The last item in this week’s “Weekend Cocktail Chatter” is a perhaps cruel joke (or attempt at a joke) at the expense of the former CEO of barnesandnoble.com, who announced his unexpected resignation and saw his company’s stock price barely move. The obvious question such an outcome provokes (so obvious that I had to ask it) is: If the stock market doesn’t care that I’m leaving, what good was I doing in the first place?
The irony, of course, is that Bulkeley’s departure was immediately followed by the resignations of two much-higher-profile CEOs, David Glass at Wal-Mart and Bill Gates at Microsoft (which just happens to own Slate). And in both those cases, investors reacted pretty much as they had to Bulkeley’s departure. Wal-Mart’s shares are down a tiny bit, while Microsoft’s shares are actually up almost three points. Apparently CEOs are not quite as essential as one might imagine them to be.
As it happens, that’s true, in the sense that the underlying drivers of any business are more important than the particular individual at the top (although you do have to have someone at the top who can recognize and take advantage of those drivers). In the case of Bulkeley, barnesandnoble.com has been struggling for so long, without any obvious way of improving its business fundamentals, that his departure wasn’t seen as making a fundamental difference one way or the other. In the cases of Glass and, particularly, of Gates, the economics of the companies they run are so phenomenal that it’s hard to imagine the companies falling to pieces in their absence.
But the picture is more complicated than this. Take Gates, for example. In the first place, whatever the economics of Microsoft are, he played a major role in creating them (certainly a larger role than any other person, though probably not a larger role than the advent of personal computing). In his single-minded focus on software, and his insistence that Microsoft create programs that could run on multiple platforms, Gates shaped a business that was almost a textbook example of how to achieve increasing returns on capital.

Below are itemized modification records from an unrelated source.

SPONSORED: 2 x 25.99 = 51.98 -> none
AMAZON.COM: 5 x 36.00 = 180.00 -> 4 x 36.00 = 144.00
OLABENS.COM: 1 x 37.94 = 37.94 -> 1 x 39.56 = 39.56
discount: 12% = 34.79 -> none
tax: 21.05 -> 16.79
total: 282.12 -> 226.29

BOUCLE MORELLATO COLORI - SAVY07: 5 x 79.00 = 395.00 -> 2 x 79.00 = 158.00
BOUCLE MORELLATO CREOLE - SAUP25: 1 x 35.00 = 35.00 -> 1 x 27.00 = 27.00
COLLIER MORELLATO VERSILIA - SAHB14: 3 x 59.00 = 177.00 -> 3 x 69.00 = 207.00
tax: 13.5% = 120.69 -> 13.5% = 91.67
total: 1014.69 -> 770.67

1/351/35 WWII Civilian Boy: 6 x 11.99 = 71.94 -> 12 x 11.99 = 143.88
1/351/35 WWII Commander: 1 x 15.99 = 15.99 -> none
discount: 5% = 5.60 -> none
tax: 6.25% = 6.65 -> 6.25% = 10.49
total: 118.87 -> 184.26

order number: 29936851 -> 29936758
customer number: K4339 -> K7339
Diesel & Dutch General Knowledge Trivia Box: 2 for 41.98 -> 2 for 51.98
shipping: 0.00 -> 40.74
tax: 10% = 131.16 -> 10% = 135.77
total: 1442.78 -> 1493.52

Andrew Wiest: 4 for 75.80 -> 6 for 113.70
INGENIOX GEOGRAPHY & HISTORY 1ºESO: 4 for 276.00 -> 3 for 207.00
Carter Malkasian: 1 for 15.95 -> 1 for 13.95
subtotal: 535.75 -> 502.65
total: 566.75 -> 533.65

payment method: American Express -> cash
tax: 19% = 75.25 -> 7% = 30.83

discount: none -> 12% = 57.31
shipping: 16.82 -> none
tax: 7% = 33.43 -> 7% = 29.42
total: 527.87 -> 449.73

At the same time, the biggest reason why the market did not react badly to the news that Gates was stepping down as CEO is that this was truly a foregone conclusion. The groundwork had been laid for Steve Ballmer’s accession to the throne, and it’s been clear for a while that Wall Street is very comfortable with Ballmer at the reins. This is, oddly, to Gates’ credit. The paradoxical answer to the question I asked in the first paragraph, in fact, is that one measure of how well a CEO has done is the indifference with which the market takes his leaving. As William Holden says at the end of Executive Suite, the 1954 film about the succession battle at an old-line manufacturing company, a company can’t depend on just one man and still thrive. Even when that one man is the company’s founder.
This is not exactly a classic succession, of course, because Gates is not leaving the company at all and because Wall Street likes the idea that he will now have more time to think deep thoughts and not have to worry about whether the latest version of Excel is shipping on time. But when you consider that in the last month Microsoft has gotten a new CFO and a new CEO without even a hint of investor discontent, it makes you realize that the strongest management teams are also the deepest. Even in the age when intellectual capital supposedly rules all, Wall Street doesn’t invest in individuals. It invests in companies.